──────── DATA EXTRACTS

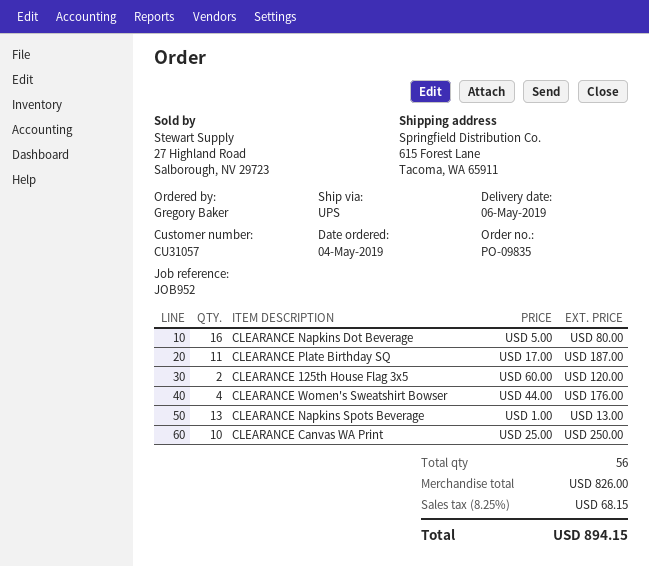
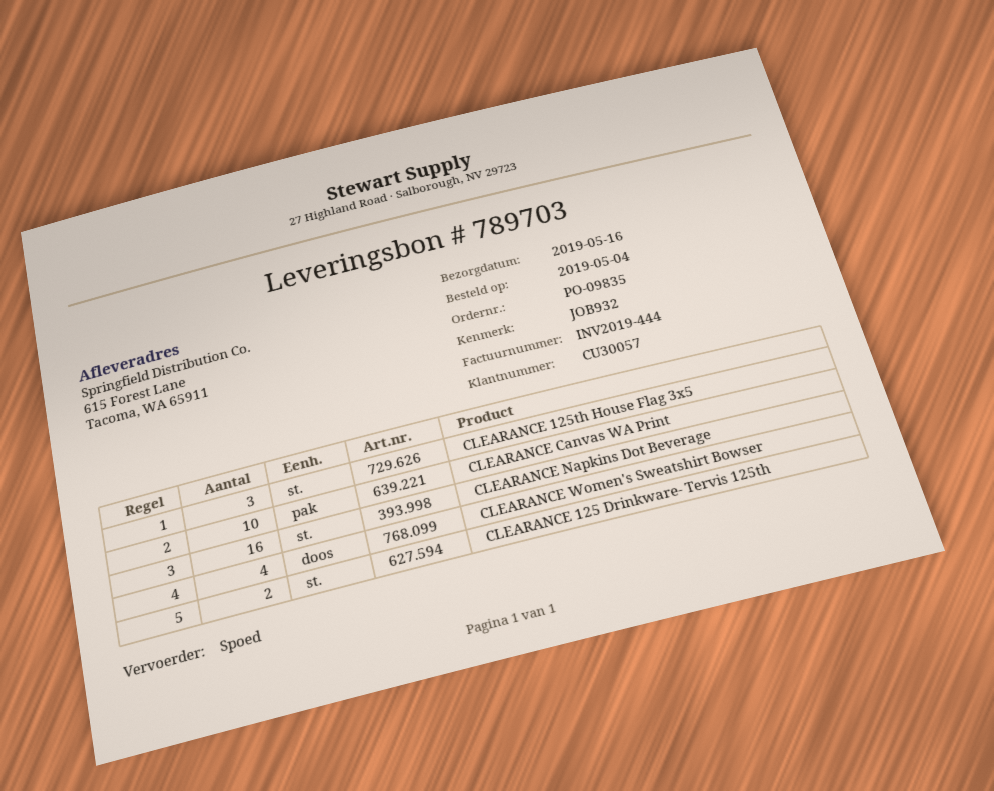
delivery date: 2019-05-06 -> 2019-05-16
customer number: CU31057 -> CU30057
reference: JOB952 -> JOB932
shipping method: UPS -> express
CLEARANCE Plate Birthday SQ: 11 -> none
CLEARANCE 125th House Flag 3x5: 2 -> 3
CLEARANCE Napkins Spots Beverage: 13 -> none
CLEARANCE 125 Drinkware- Tervis 125th: none -> 2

────────────────

YOUR OBJECTIVE:
All lines with the string "none" must be copied from the data.

ANSWER AREA:
CLEARANCE Plate Birthday SQ: 11 -> none
CLEARANCE Napkins Spots Beverage: 13 -> none
CLEARANCE 125 Drinkware- Tervis 125th: none -> 2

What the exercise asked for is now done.